Despite Evans’s deep ties to the Midwest—he served as president of the Northwestern University board of trustees until 1895—he remained in Denver for the rest of his life. He died there on July 3, 1897, at the age of eighty-three.
Legacy
During his life and long after, Evans was deeply admired. By almost any measure, he was one of the most influential figures in the early development of both Chicago and Colorado. Not only was Evanston, Illinois, named for him, but also a wide variety of locations across Colorado, including the city of Evans in Weld County, Evans Avenue in Denver, and, perhaps most prominently, Mt. Evans in the Front Range.
For many decades, Evans’s manifold accomplishments insulated him from the Sand Creek Massacre, which was rarely mentioned in eulogies or later remembrances.
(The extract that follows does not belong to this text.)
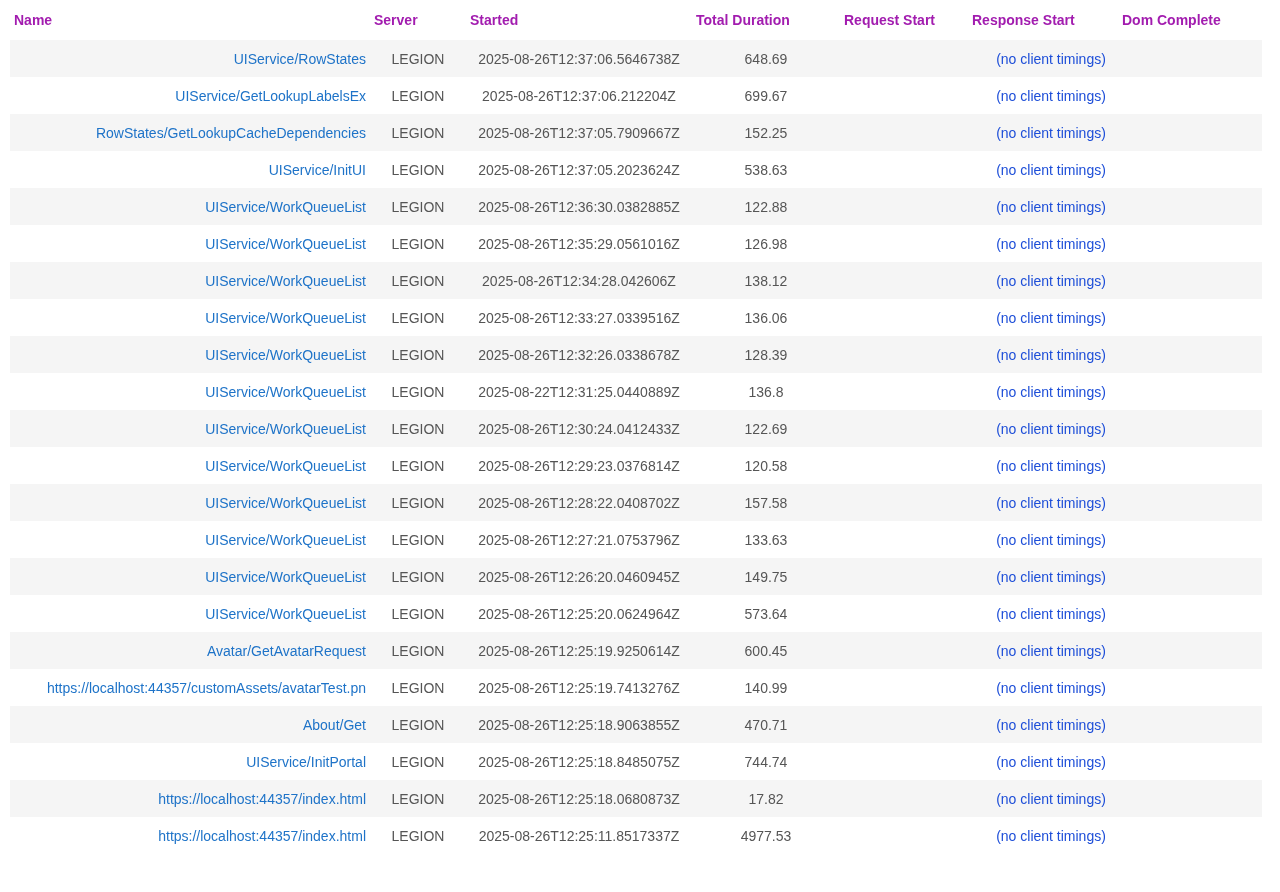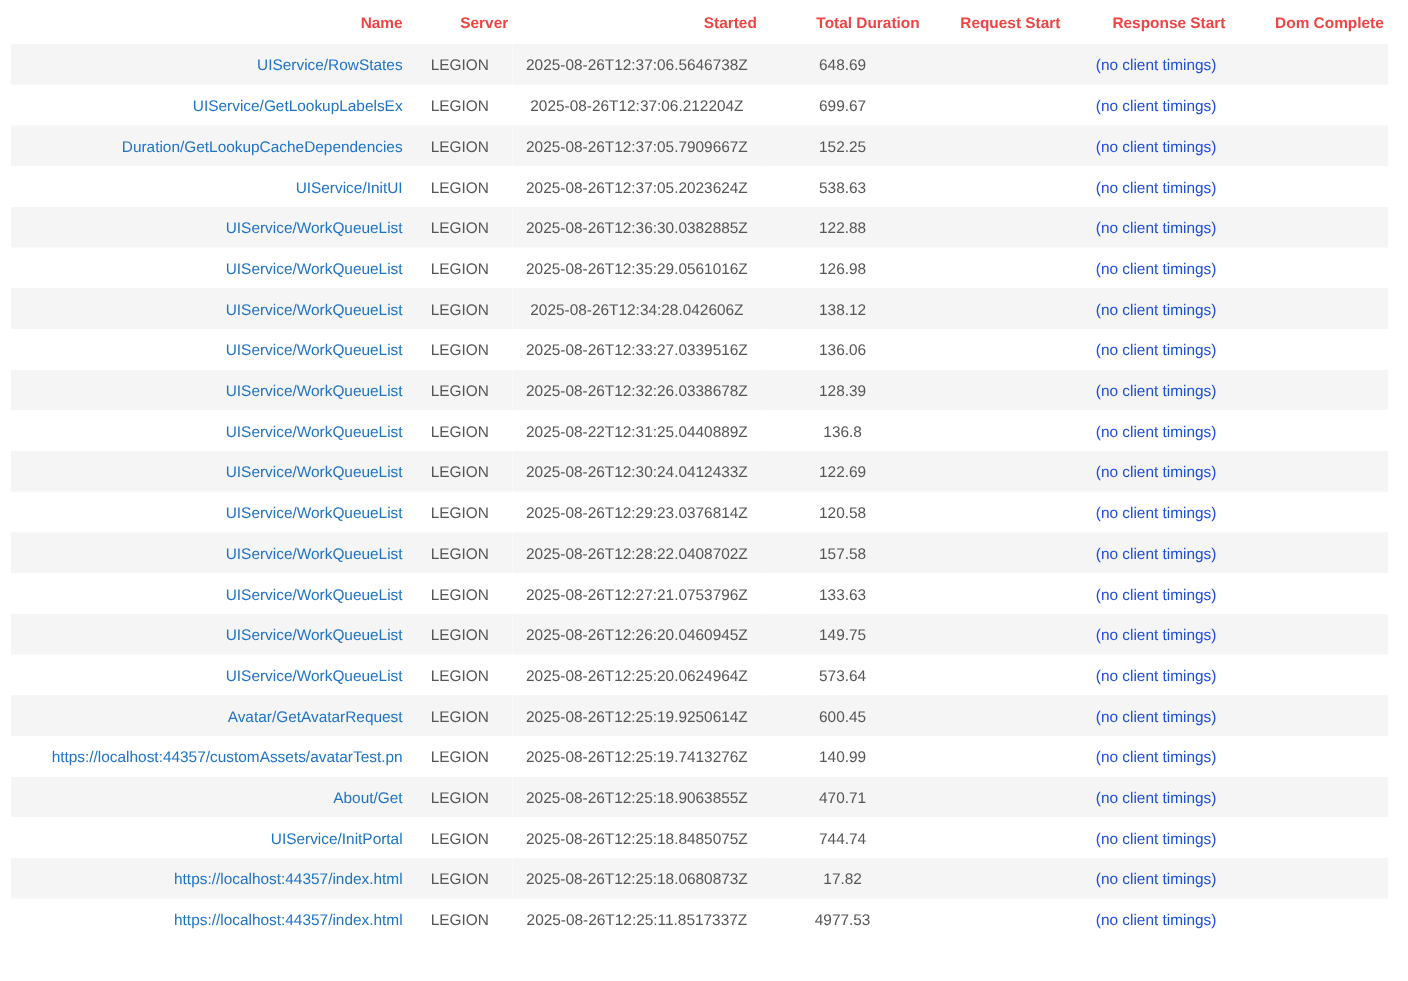"Name" table.requests th { color: #ef4444 -> #a21caf; text-align: right -> left }
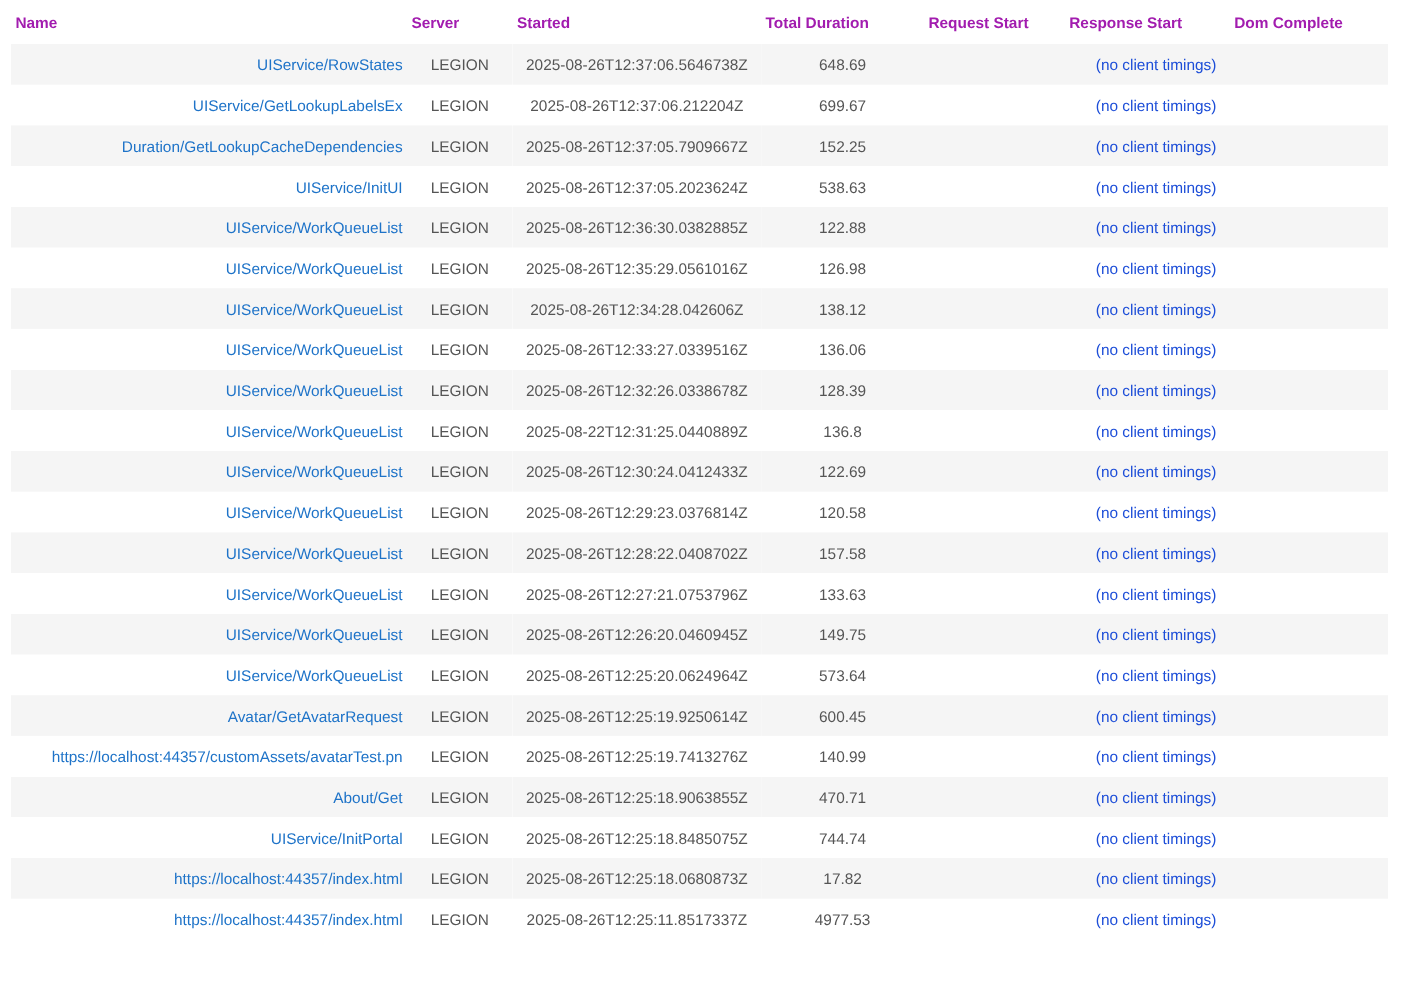"Duration/GetLookupCacheDependencies" a { text: Duration/GetLookupCacheDependencies -> RowStates/GetLookupCacheDependencies }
In recent years, however, scholars have started to emphasize the deep, inextricable ties between Evans’s desire for development and his disregard for the existing ways of life of Indians on the plains. In time for the 150th anniversary of the Sand Creek Massacre in 2014, both Northwestern University and the University of Denver conducted thorough investigations into Evans’s role in the massacre. The reports concluded that he bore some share of the responsibility for the attack and displayed what the Northwestern report called “a deep moral failure” in refusing to acknowledge the tragedy.